I am so frustrated because the study we did two weeks ago was all for nothing. Nothing! I hate the fact that we have to put Marissa through all that again. For anyone who knows anything about sleep studies, I am sure you understand. It is not a comfortable thing for an adult to go through. But for a kid, especially one like Marissa who has very high anxiety about doctors and people poking, prodding, and sticking things to and in her, it is terrifying! I don't want to have to put my baby through all that again. She is getting to the age where she is going to start remembering all these things we are doing to her. I just hope she doesn't start to develop some serious trust issues. I feel so bad for her.

I am also a little perturbed at Dr. P for ordering a sleep study and allowing us to have it done at a lab she does not trust. If she would have just told us to have it done in Denver in the first place, I am confident we would have a concrete answer and Rissa would probably be decannulated by now. I know she has had her hands full with the move of her home and practice from Colorado Springs to Denver, working out all the kinks, but still. I just wish I would have known she did not have confidence in this sleep lab. You can bet I would have not scheduled it down here and would have had it done in Denver instead.

So, we will do this new sleep study in Denver and, if the results come back to where Dr. P feels good about decannulating Rissa, she will have us come back to Denver for a bronchoscopy and decan. Dr. P did say that she does mostly feel Marissa is ready, she just wants to do everything possible to make sure. Because re-traching her would be so traumatizing, for Rissa and us.

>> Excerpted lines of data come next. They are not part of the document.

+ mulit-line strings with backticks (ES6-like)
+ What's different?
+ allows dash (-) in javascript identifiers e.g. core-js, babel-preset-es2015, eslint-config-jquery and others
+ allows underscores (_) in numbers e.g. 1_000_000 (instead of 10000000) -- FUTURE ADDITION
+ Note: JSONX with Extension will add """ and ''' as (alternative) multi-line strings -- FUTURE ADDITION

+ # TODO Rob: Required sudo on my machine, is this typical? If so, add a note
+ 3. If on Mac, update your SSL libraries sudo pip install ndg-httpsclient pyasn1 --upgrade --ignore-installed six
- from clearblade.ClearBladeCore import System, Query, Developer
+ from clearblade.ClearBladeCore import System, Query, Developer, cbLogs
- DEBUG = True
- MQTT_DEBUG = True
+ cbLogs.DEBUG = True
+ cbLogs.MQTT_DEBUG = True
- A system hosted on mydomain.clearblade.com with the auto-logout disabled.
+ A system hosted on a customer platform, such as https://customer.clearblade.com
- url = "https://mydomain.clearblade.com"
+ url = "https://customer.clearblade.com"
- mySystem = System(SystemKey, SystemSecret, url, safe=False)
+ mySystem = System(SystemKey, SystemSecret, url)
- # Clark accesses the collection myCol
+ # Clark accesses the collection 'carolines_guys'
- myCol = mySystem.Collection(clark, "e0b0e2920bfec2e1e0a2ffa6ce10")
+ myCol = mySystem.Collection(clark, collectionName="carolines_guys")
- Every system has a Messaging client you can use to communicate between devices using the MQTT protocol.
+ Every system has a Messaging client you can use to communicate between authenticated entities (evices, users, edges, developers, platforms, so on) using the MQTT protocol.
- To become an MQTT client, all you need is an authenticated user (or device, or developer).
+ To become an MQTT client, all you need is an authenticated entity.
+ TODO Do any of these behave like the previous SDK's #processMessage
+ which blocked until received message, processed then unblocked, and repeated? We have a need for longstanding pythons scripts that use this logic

I can respect that and I am glad she is being so thorough.

If the new results come back negative, Rissa will keep the trach until at least next Spring. Sigh...

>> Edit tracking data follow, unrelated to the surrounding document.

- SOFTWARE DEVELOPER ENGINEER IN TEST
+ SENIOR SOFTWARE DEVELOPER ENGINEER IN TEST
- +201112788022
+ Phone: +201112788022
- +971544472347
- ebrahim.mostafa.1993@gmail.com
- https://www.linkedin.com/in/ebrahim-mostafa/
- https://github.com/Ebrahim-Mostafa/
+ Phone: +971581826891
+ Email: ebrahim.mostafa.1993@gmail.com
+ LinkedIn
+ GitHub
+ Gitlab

I am so frustrated because of the timing of all this. Jeremy was on vacation all this week. That is why today's appointment worked well for us. Starting on Monday, I am going to be watching my friend's little boy during the weekdays. Now, I am going to have to ask my friend to find other arrangements for her son for the new sleep study and the bronch/decan (if that happens at all). I did everything in my power to keep that from happening. I hate having to do that to my friend. Also, Jeremy will have to take more time off of work. Blech.

I know that this is all according to God's plan, and His timing is perfect. But, if He would just follow my plans for once, things would go a lot smoother!

I am so tired of jumping through hoops. Especially jumping through ones we have already had the *pleasure* of jumping through before.

I guess those hoops were just not fiery enough.

Wednesday, September 8, 2010

Staycation!

We have been having a wonderful time the last several days being on "staycation". Jeremy's mom, Janice, flew into town Saturday evening and we have been thoroughly enjoying her time with us. Marissa totally loves her Grandma!

We have been hanging around, not doing much of anything. Monday, I didn't even get out of my pajamas, and it was glorious! It has been so great not to worry about going here and there, but instead, just concentrating on enjoying each other's company and relaxing.

This evening we met up with my sister, Michelle, and her fiance, Nate, at our favorite chinese restaurant and had a really nice dinner. Tomorrow, we will be going to Red Lobster with friends and family to celebrate my birthday. Then Friday morning we will head to Denver for Marissa's appointment with Dr. P to go over her sleep study results. We are very optimistic!

Here are a few pictures from the last few days.

Marissa trying on Grandma's earrings


Marissa & Daddy cheesin' it up


Grandma taught Marissa how to put her hand underneath her chin and say "I'm thinking"


Awwwwww.....


Gettin' some Mama Love
I'll update again after Rissa's doctor appointment. Thanks for checking in!